** Opening Entries shown block **

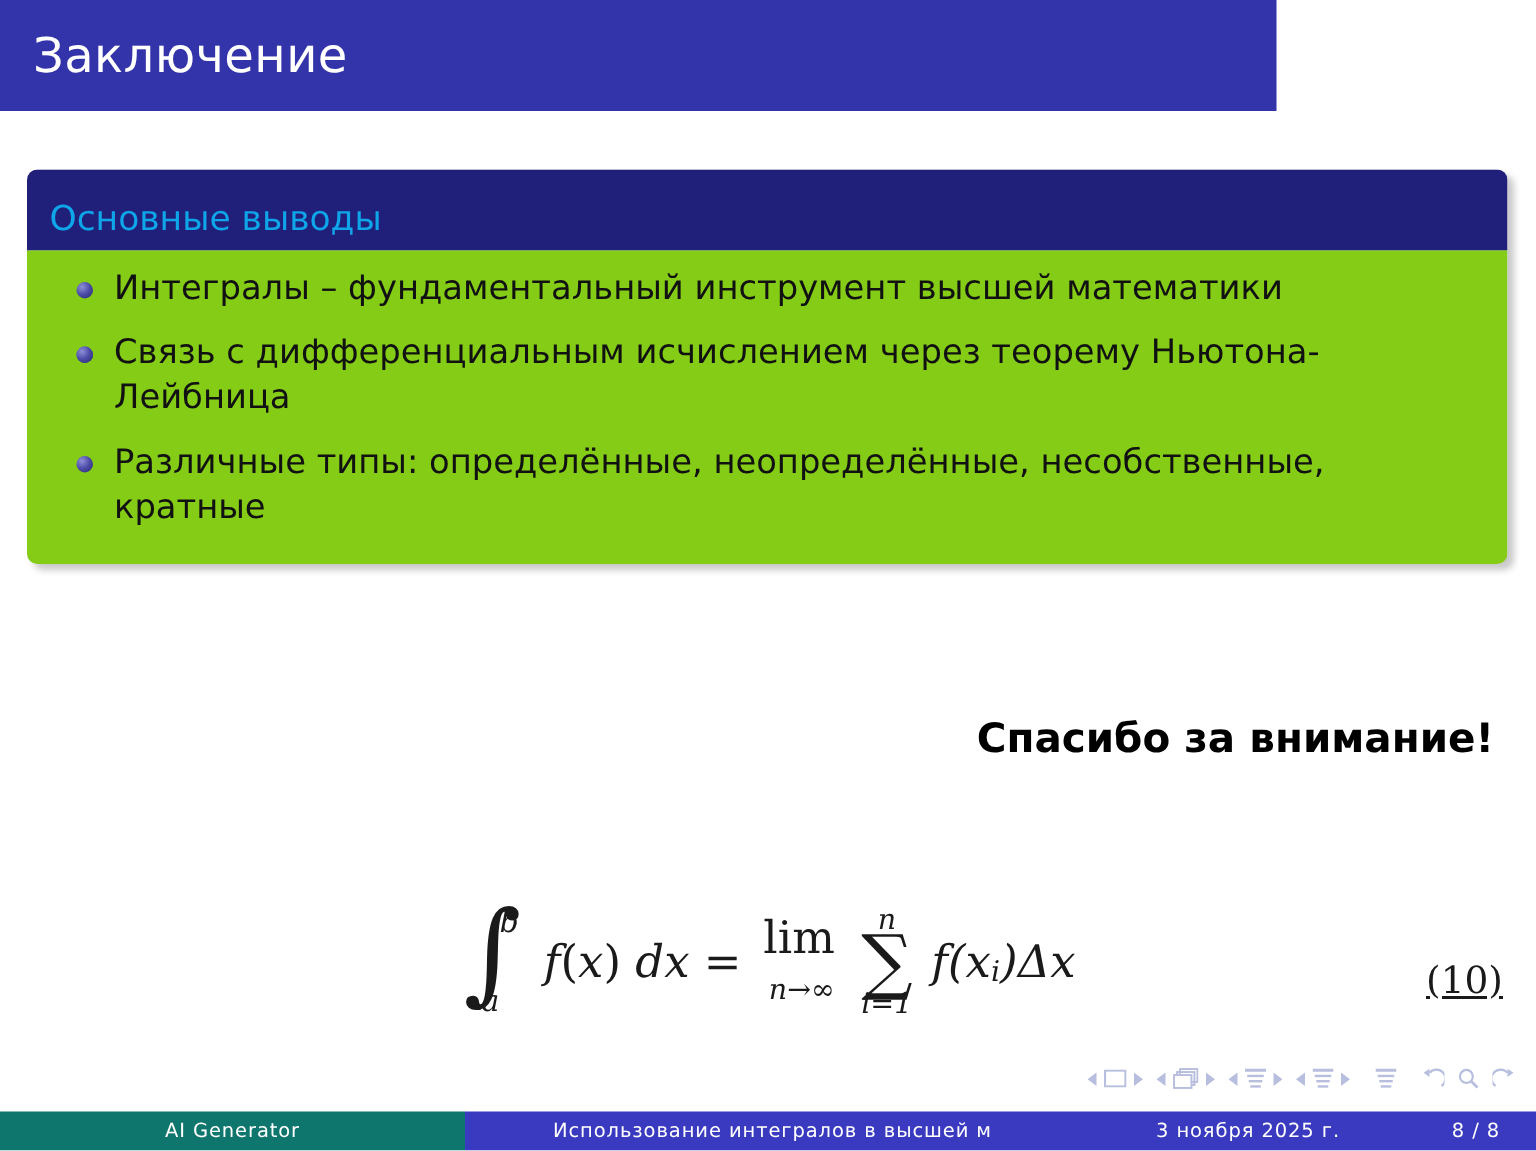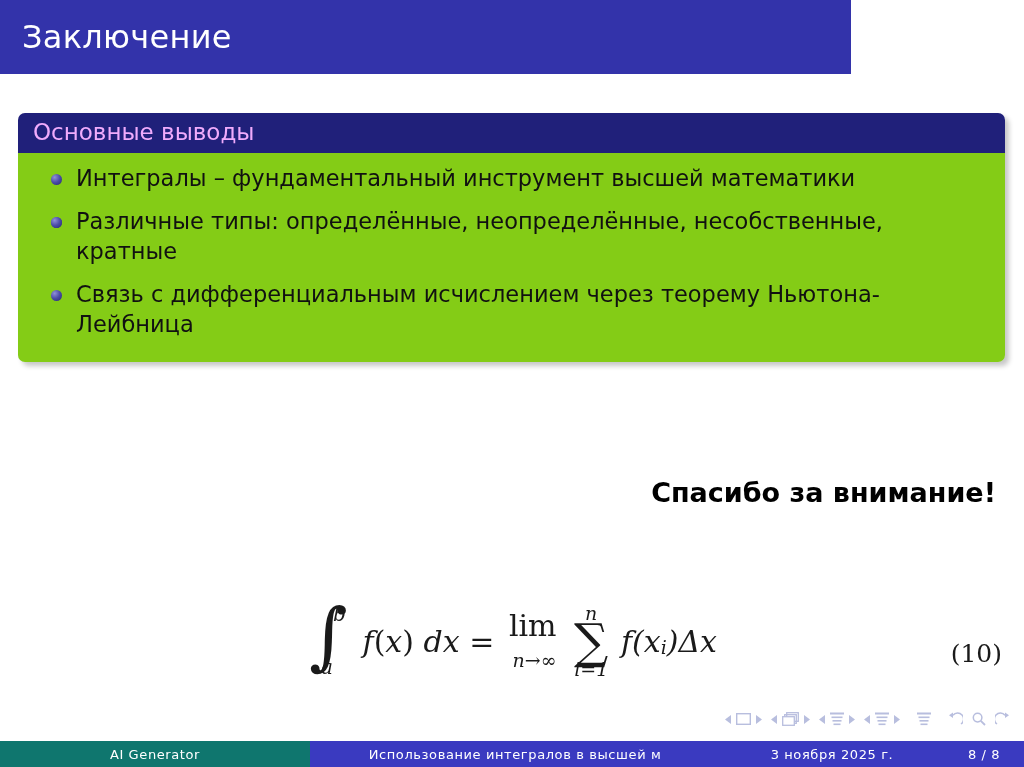"Основные выводы" #block-title { color: #f0abfc -> #0ea5e9; padding: 6px 0 7px 15px -> 20px 0 7px 15px }
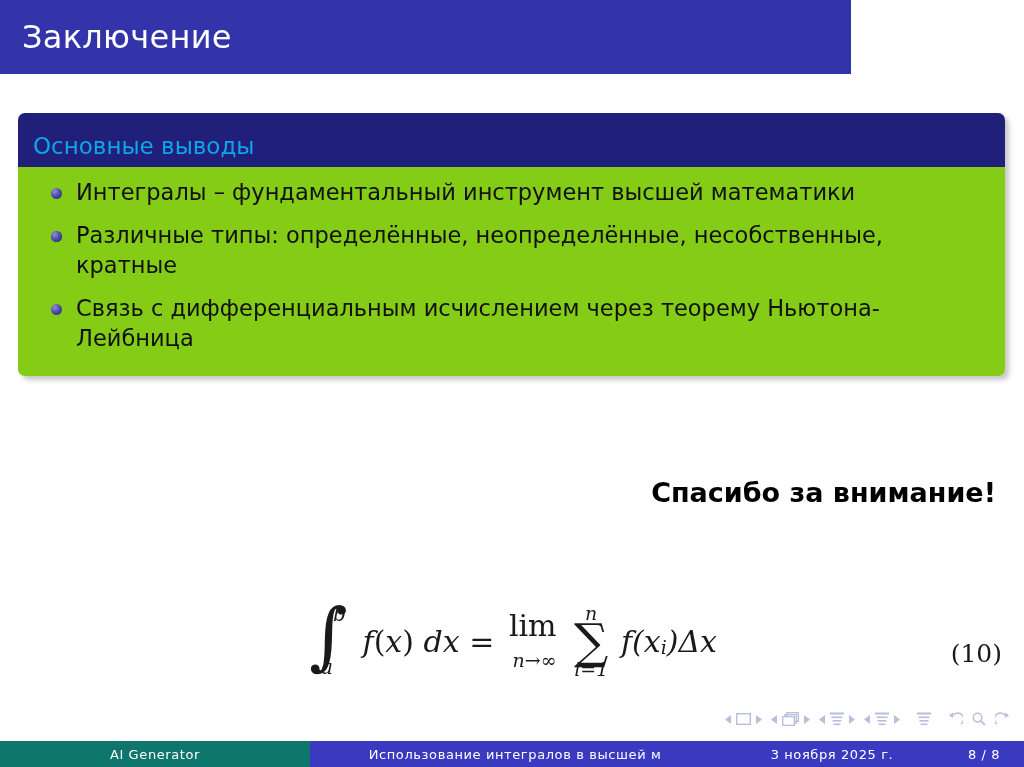"Различные типы: определённые," li { order: before "Связь с дифференциальным исчислением" -> after "Связь с дифференциальным исчислением" }
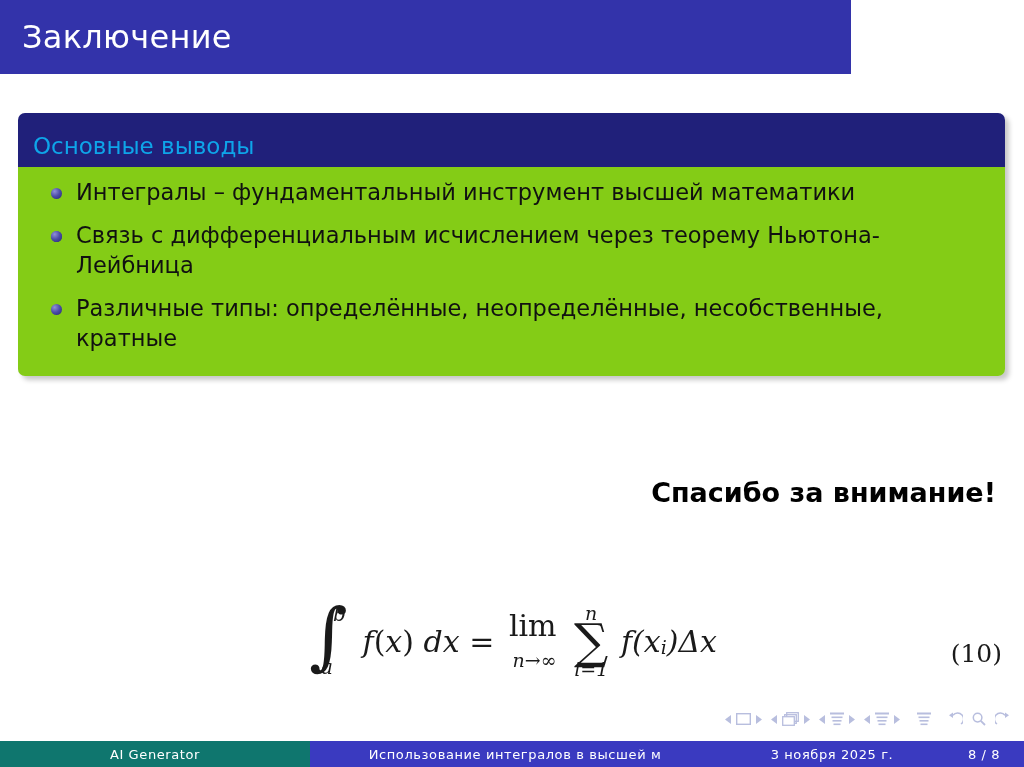"(10)" #equation-number { text-decoration: none -> underline }
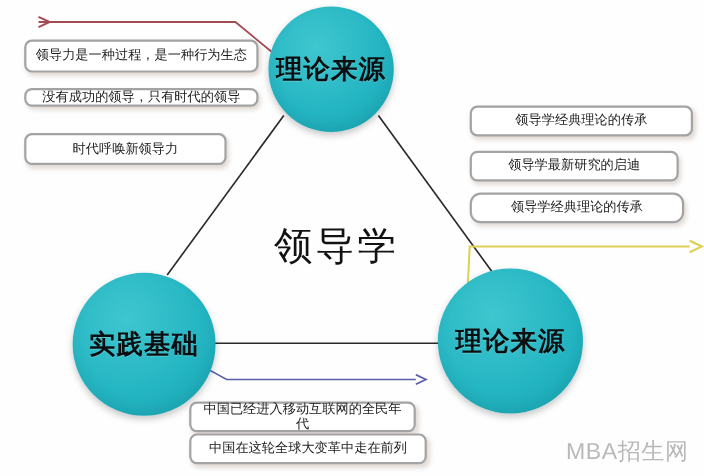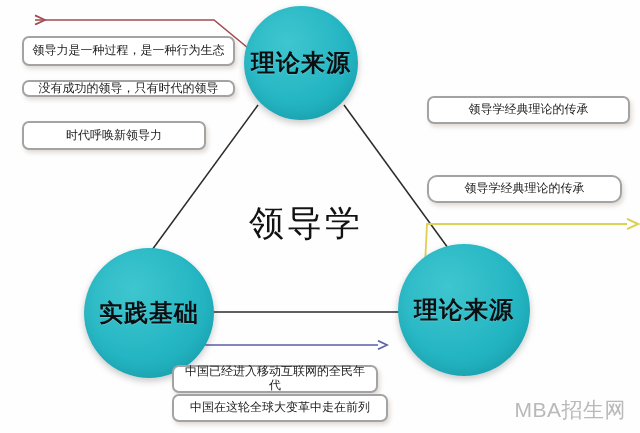"领导学最新研究的启迪" div.box { html: none -> <div>领导学最新研究的启迪</div> }
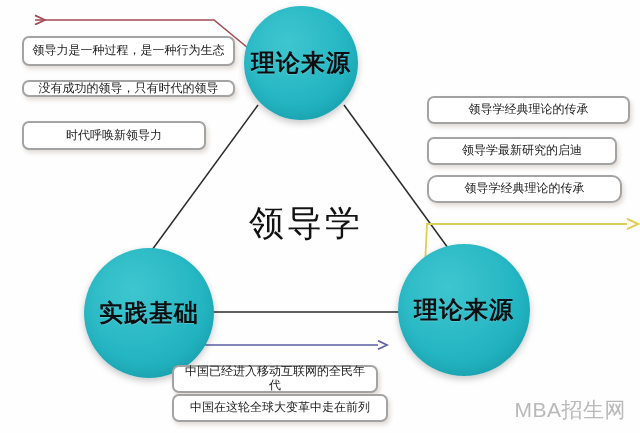"实践基础" #circle-left { left: 84px -> 66px }
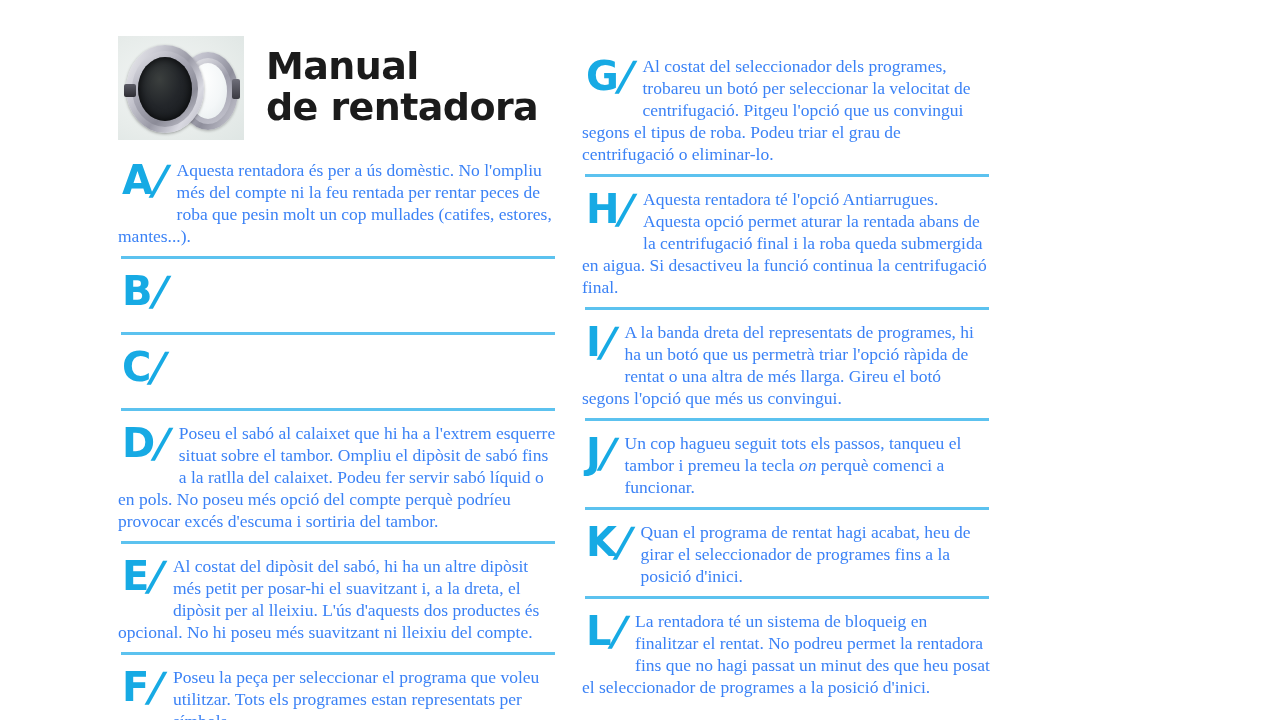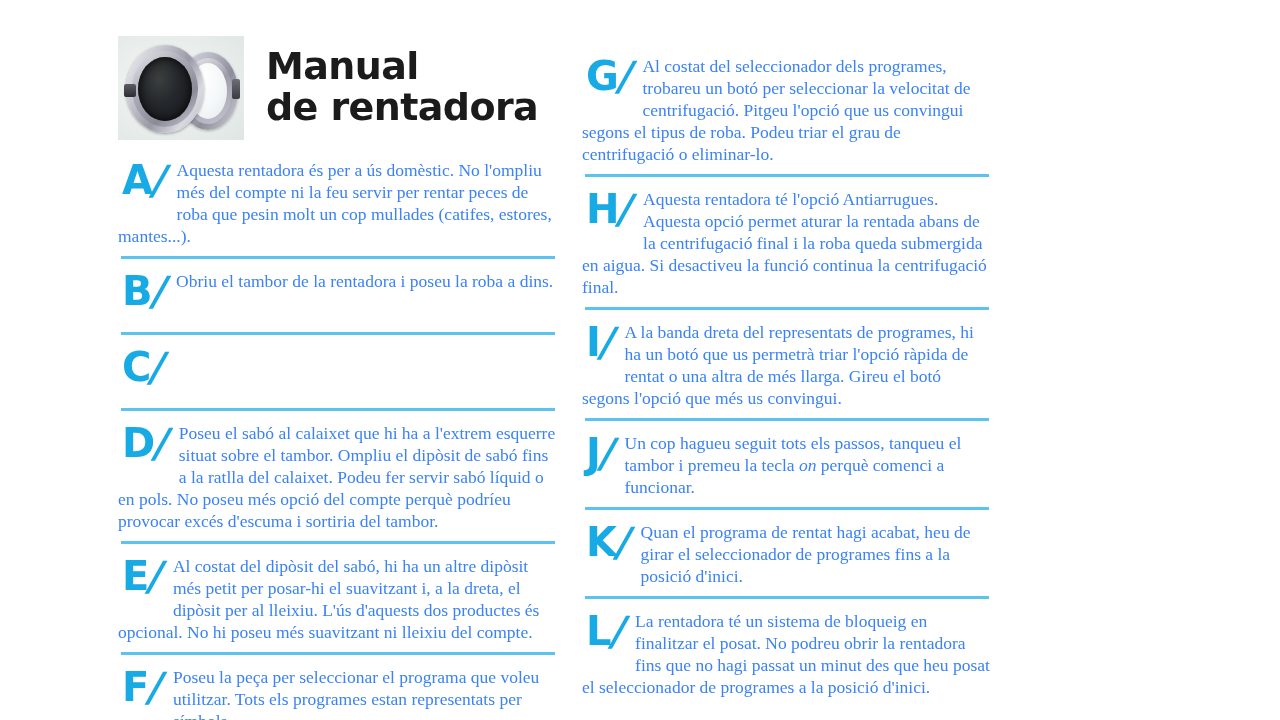"Aquesta rentadora és per a" div.body-text { text: servir -> rentada }
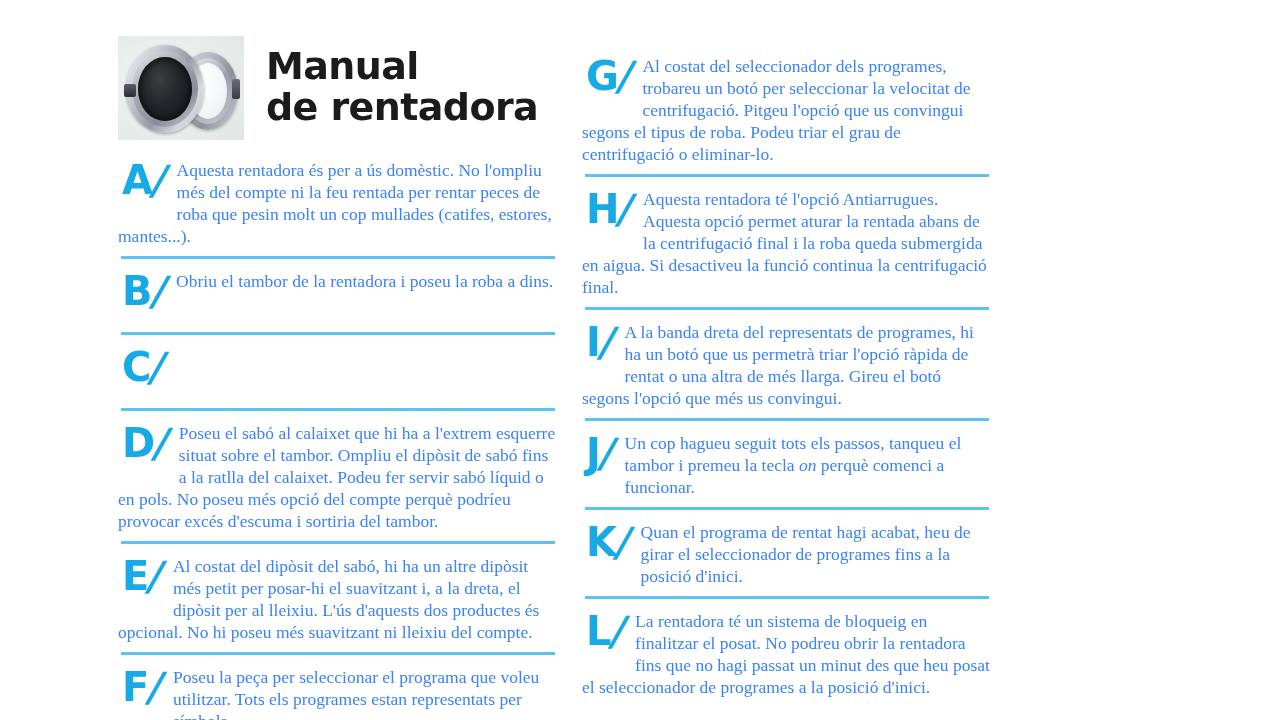"Obriu el tambor de la" div.body-text { html: <div>Obriu el tambor de la rentadora i poseu la roba a dins.</div> -> none }
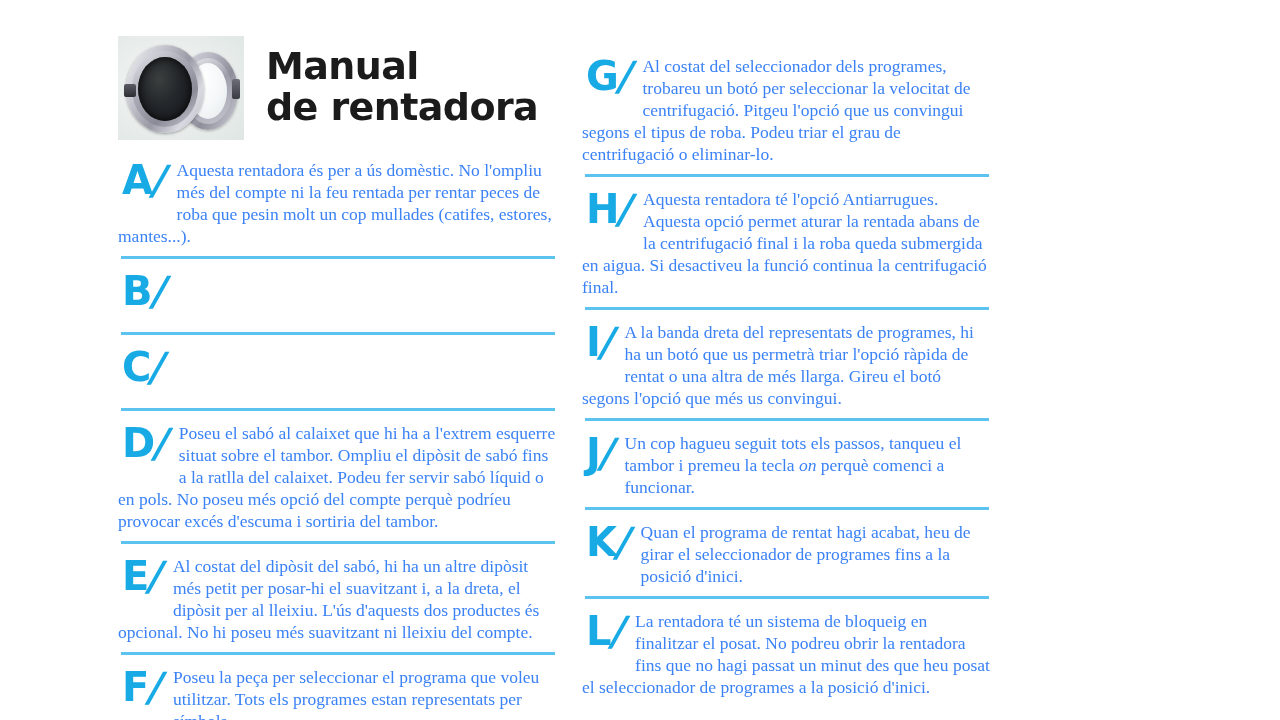"La rentadora té un sistema" div.body-text { text: posat. No podreu obrir -> rentat. No podreu permet }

** Closing Entries shown block **

Task description ▸
What is needed is an exact reprint of every entry, pictures excluded.

Task result ▸
"Основные выводы" #block-title { color: #f0abfc -> #0ea5e9; padding: 6px 0 7px 15px -> 20px 0 7px 15px }
"Различные типы: определённые," li { order: before "Связь с дифференциальным исчислением" -> after "Связь с дифференциальным исчислением" }
"(10)" #equation-number { text-decoration: none -> underline }
"领导学最新研究的启迪" div.box { html: none -> <div>领导学最新研究的启迪</div> }
"实践基础" #circle-left { left: 84px -> 66px }
"Aquesta rentadora és per a" div.body-text { text: servir -> rentada }
"Obriu el tambor de la" div.body-text { html: <div>Obriu el tambor de la rentadora i poseu la roba a dins.</div> -> none }
"La rentadora té un sistema" div.body-text { text: posat. No podreu obrir -> rentat. No podreu permet }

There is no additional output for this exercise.